Does Written Informed Consent Comprehensively Inform Surgical Patients and is This Effective in Patient’s Decision-Making?
Original Article
Muhammad Fahim Ahsan, Abeer Irshad, Isbah Rashid, SH Waqar, Jawaria Faisal, Abdul Qadir Khuram
Annals of Punjab Medical College, 28 November 2020
Open Access
Abstract
Background
Informed consent (IC) is first fundamental principal step in health care helps patients to be conscious of consequences of their treatment decisions. The importance of obtaining a valid inform consent before any procedure well established with surgery and it is an important aspect of doctor patient relationship.
Objective
To assess outcome of different management strategies in women presenting with primary postpartum hemorrhage (PPH).
Study Design
Observational, prospective.
Settings
General surgery department of Pakistan Institute of medical Sciences Hospital Islamabad Pakistan.
Duration
Five months from March 2019 to July 2019.
Methodology
All the patients were asked a set of standard questions, which related to the information they had provided before the operation as a part of standard informed consent practice. The surgeons had taken all the interviews with privacy and confidentiality after postoperatively at the earliest time the patient is comfortable to do so. The questions were asked in the simple languages, which were understandable to patients, so that patients could easily understand and respond to the same. The questionnaire sought information risks/benefits associated with a surgical procedure, alternate treatment options, whether providing additional detailed verbal and/or written information improved their understanding.
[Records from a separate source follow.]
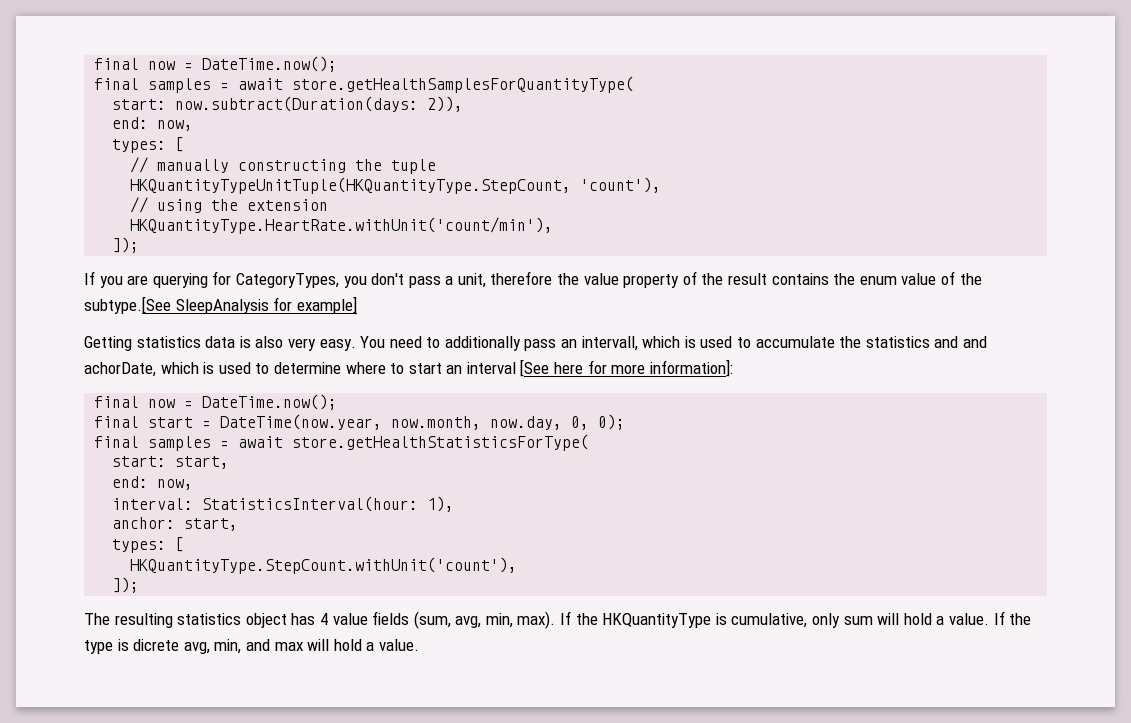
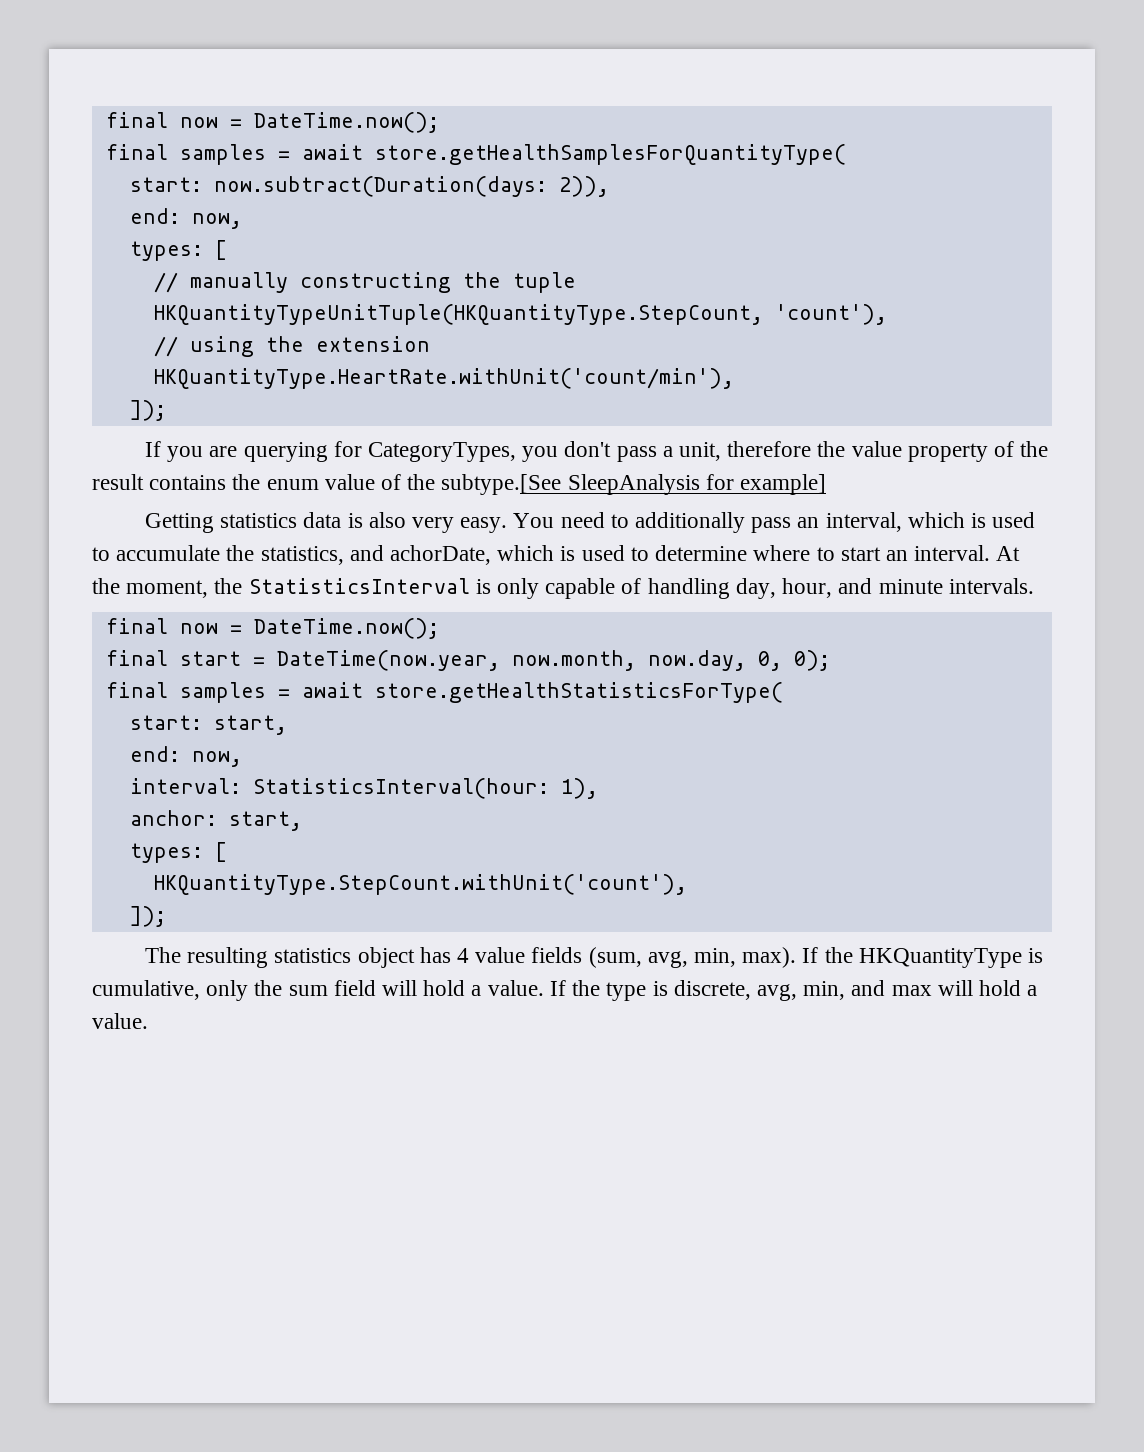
[581,336,638,351] intervall, -> [825,512,902,532] interval,
[865,336,959,348] statistics and -> [260,546,344,565] statistics,
[466,359,733,377] interval [See here for more information]: -> [914,545,1021,561] [92,578,1034,599] interval. At the moment, the StatisticsInterval is only capable of handling day, hour, and minute intervals.
[843,616,873,625] sum -> [254,980,376,996] the sum field
[133,639,180,651] dicrete -> [673,980,751,1000] discrete,

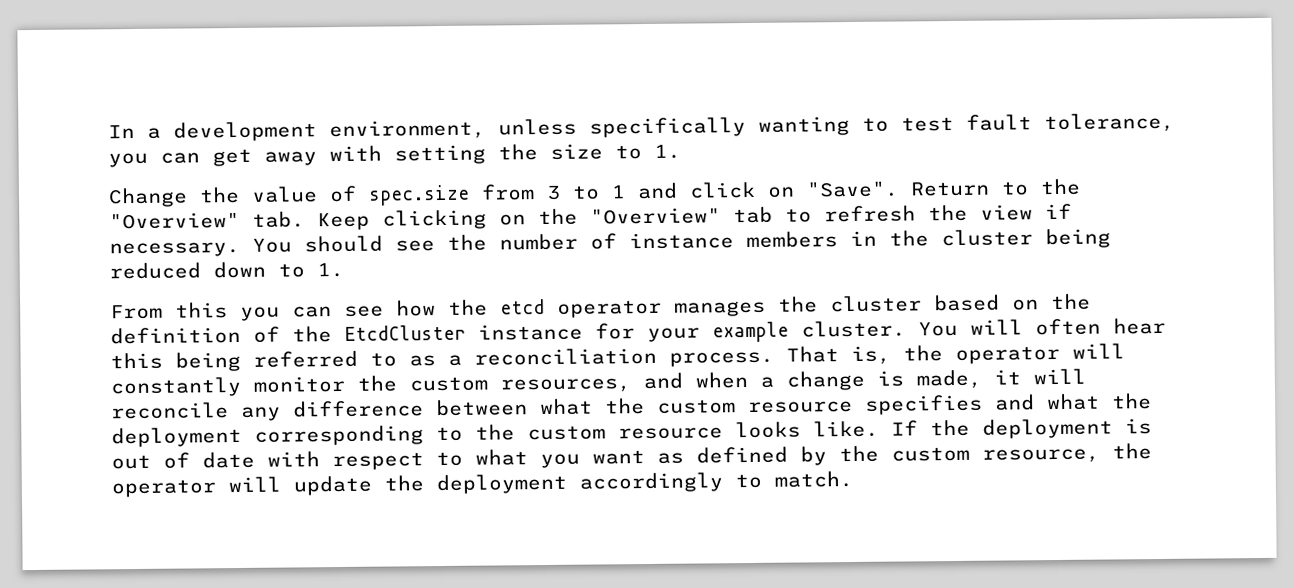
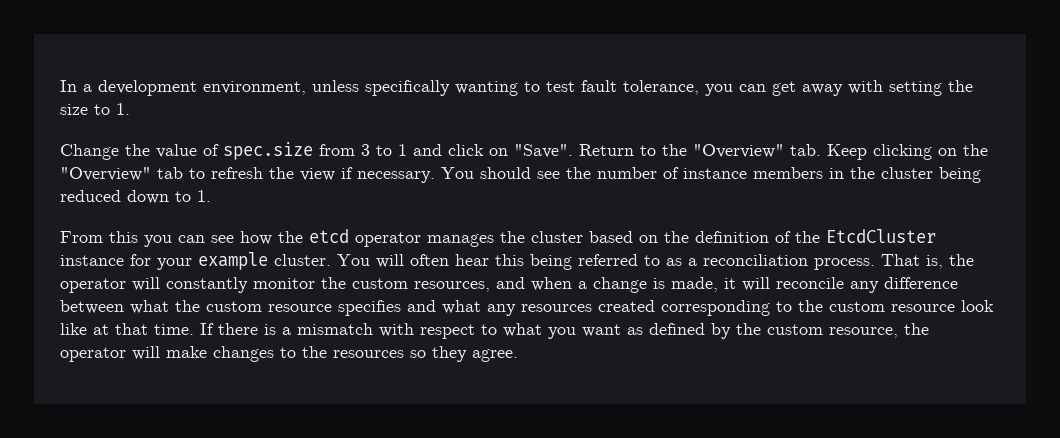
[1111,393,1152,410] [111,426,242,448] the deployment -> [487,300,655,316] any resources created
[735,418,1152,439] [111,451,255,470] looks like. If the deployment is out of date -> [961,300,994,312] [60,323,373,335] look like at that time. If there is a mismatch
[293,470,853,496] update the deployment accordingly to match. -> [166,346,518,362] make changes to the resources so they agree.

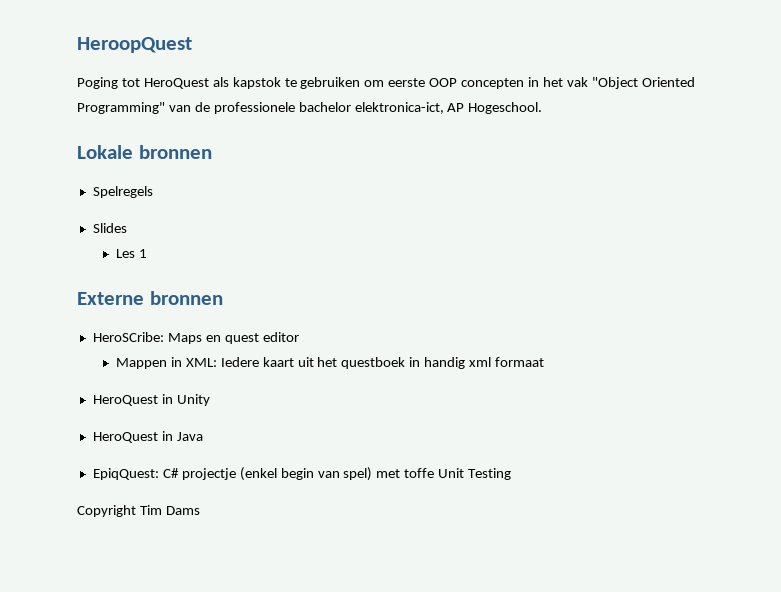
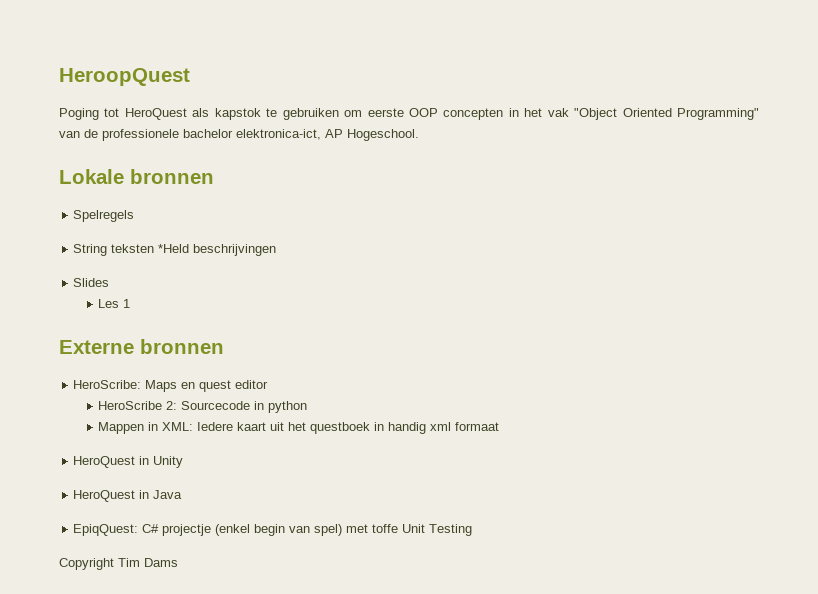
(153, 192) none -> [73,244,277,256] // String teksten *Held beschrijvingen
[92,332,164,342] HeroSCribe: -> [73,380,142,389] HeroScribe:
(299, 337) none -> [98,401,308,413] // HeroScribe 2: Sourcecode in python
All the information was recorded via study proforma.
Results
Total 183 patients were interviewed post-operatively regarding inform consent and most of them 42.1% were between age 18-40 years. Males were 58.5% and females were 41.5%. Almost all cases had received informed consent, while some said they received just before the surgeries. There were some controversial answers regarding question of oral information influence the decision to proceed to the surgical procedure. Almost all patient had answered that they were informed regarding their conditions, surgical and anesthetic complications prior the surgery. Only 7.7% patient said that the time was not given for the questions and 10.4% patient were unsatisfied regarding informed consent, while the most of the cases were satisfied.
Conclusion
In the study observation mostly, patients were satisfied and because mostly surgical consent element is generally understood, but some remained controversial and should consider its importance, beyond risks of the procedures, as well as acceptability and feasibility of intervention to surgical team and patients. Written information has not provided patients with adequate decision-making tools for imminent health matters, so pre-operative oral information also needed to adequate decision-making.